Her house, on the other hand, is long since gone. But the memories of the cold, and the rats, are as fresh as yesterday.
“The infestation was so unbelievable,” Davis said. “And sometimes they would jump on top of us on the beds and then you could hear them eating our toys at night. Just the crunching sound.”
Davis’ yearbook is telling. She listed “When I’m rich and famous” as her favorite saying -- but that had nothing to do with growing up to be an award-winning actress.
“When you’re poor, you are invisible,” she told Cowan. “Every poor person will tell you, nobody sees you. So being famous was me just wanting to be seen.”
Being seen as much as she’s been seen lately certainly can be tiring. But she feels an obligation to give back, and as such, she and her husband, actor Julius Tennon, started JuVee Productions with the goal of broadening the kinds of roles offered to black artists.
“I just want different narratives for people of color, especially women of color,” she said. “I just want something that’s different. I don’t want us to be put in a box. I want it to be kind of a redefinition of who were are. If I can even achieve that in a tiny way, I’ll be good. I’ll be good.”
But of all roles, nothing, she says, has had a greater impact than becoming a mother.
The couple adopted their daughter, Genesis, five years ago, and Davis is there, even for drumming lessons.

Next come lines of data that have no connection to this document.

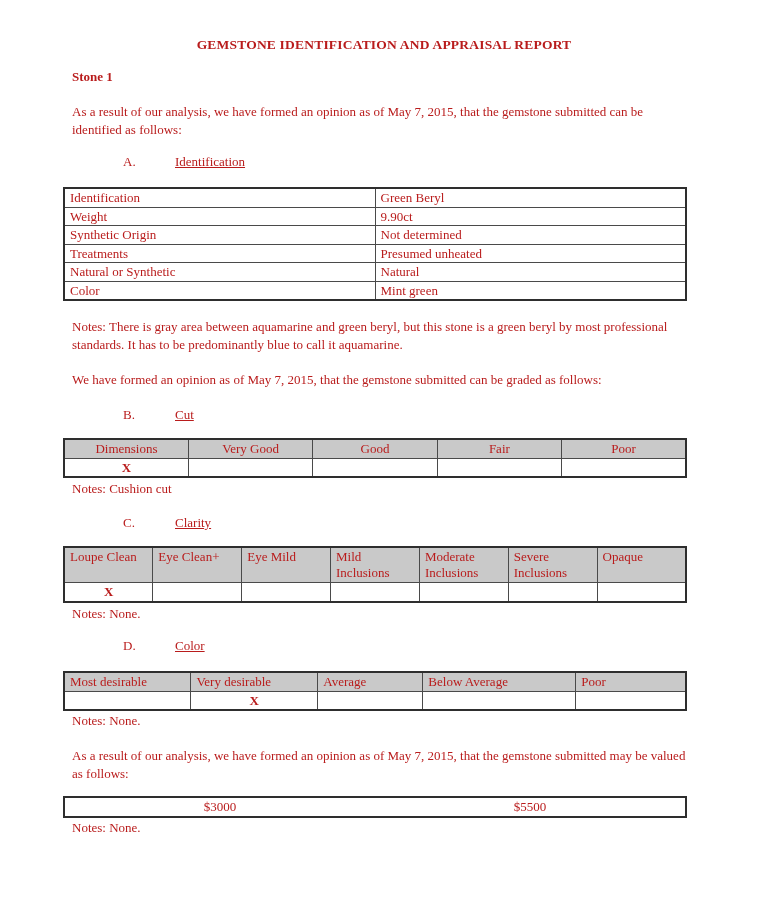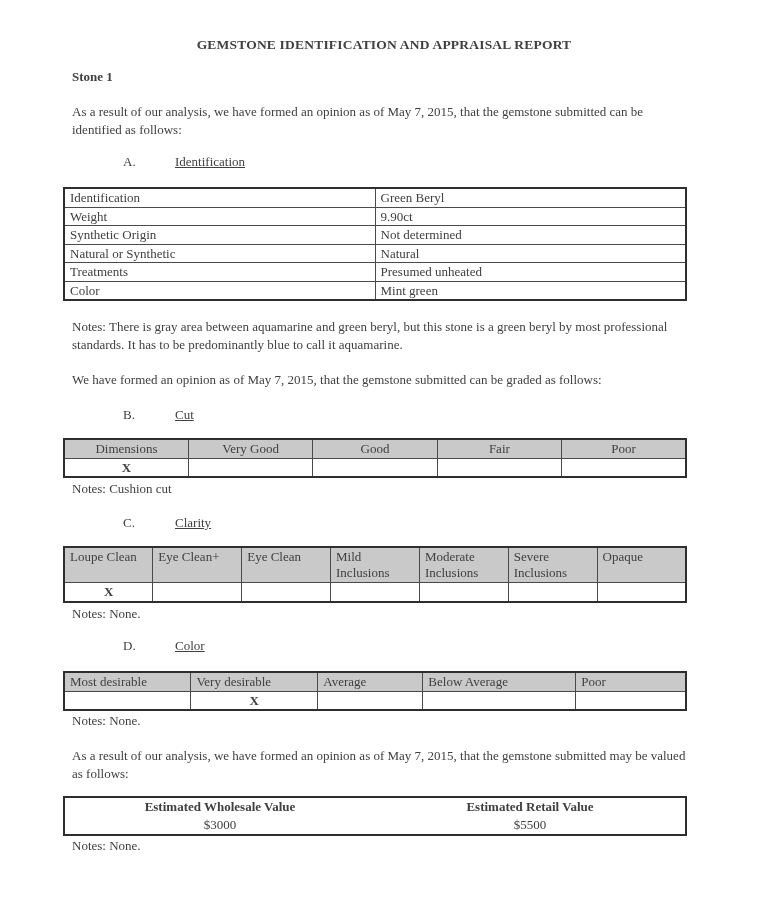--- a/index.html
+++ b/index.html
@@ -4,21 +4,21 @@
 <style>
   html, body { margin: 0; padding: 0; background: #ffffff; }
   .page {
     position: relative;
     width: 768px;
     height: 898px;
     background: #ffffff;
     overflow: hidden;
     font-family: "Liberation Serif", "DejaVu Serif", serif;
     font-size: 13px;
-    color: #404040;
+    color: #b91c1c;
     -webkit-font-smoothing: antialiased;
   }
   .doc-title {
     margin-top: 37px;
     text-align: center;
     font-weight: bold;
     font-size: 13.5px;
     letter-spacing: 0.2px;
   }
   .stone-heading {
@@ -117,26 +117,26 @@
       </tr>
       <tr>
         <td>Weight</td>
         <td>9.90ct</td>
       </tr>
       <tr>
         <td>Synthetic Origin</td>
         <td>Not determined</td>
       </tr>
       <tr>
+        <td>Treatments</td>
+        <td>Presumed unheated</td>
+      </tr>
+      <tr>
         <td>Natural or Synthetic</td>
         <td>Natural</td>
-      </tr>
-      <tr>
-        <td>Treatments</td>
-        <td>Presumed unheated</td>
       </tr>
       <tr>
         <td>Color</td>
         <td>Mint green</td>
       </tr>
     </tbody>
   </table>
 
   <div class="notes-para notes-after-id">Notes: There is gray area between aquamarine and green beryl, but this stone is a green beryl by most professional standards. It has to be predominantly blue to call it aquamarine.</div>
 
@@ -185,21 +185,21 @@
         <col>
         <col>
         <col>
         <col>
         <col>
       </colgroup>
     <tbody>
       <tr>
         <th>Loupe Clean</th>
         <th>Eye Clean+</th>
-        <th>Eye Clean</th>
+        <th>Eye Mild</th>
         <th>Mild Inclusions</th>
         <th>Moderate Inclusions</th>
         <th>Severe Inclusions</th>
         <th>Opaque</th>
       </tr>
       <tr>
         <td class="mark-cell">X</td>
         <td class="mark-cell"></td>
         <td class="mark-cell"></td>
         <td class="mark-cell"></td>
@@ -247,24 +247,20 @@
 
   <div class="para">As a result of our analysis, we have formed an opinion as of May 7, 2015, that the gemstone submitted may be valued as follows:</div>
 
   <table class="value-table">
     <colgroup>
         <col style="width:50%">
         <col style="width:50%">
       </colgroup>
     <tbody>
       <tr>
-        <th>Estimated Wholesale Value</th>
-        <th>Estimated Retail Value</th>
-      </tr>
-      <tr>
         <td>$3000</td>
         <td>$5500</td>
       </tr>
     </tbody>
   </table>
 
   <div class="notes-line notes-tight">Notes: None.</div>
 
 </div>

“You could be a bad actor, and that’s really hurtful by the way, when people think you suck! Even if you’re like a bad daughter, you know, you can maybe work through that. But you cannot be a bad mother. You just can’t!”
With Genesis at her side, Davis accepted the honor of having a street named after her back in Central Falls.
To those with dreams, sitting in that same school auditorium where Viola Davis first took to the stage as a poor and hungry little girl, she had but a single message:
“There’s got to be a voice deep within you that is untouched by definitions. And it is there that you become divinely who you are. And that is the one gift I plant in every young person in Central Falls, is that your dreams are absolutely much bigger and untouched by your circumstances.”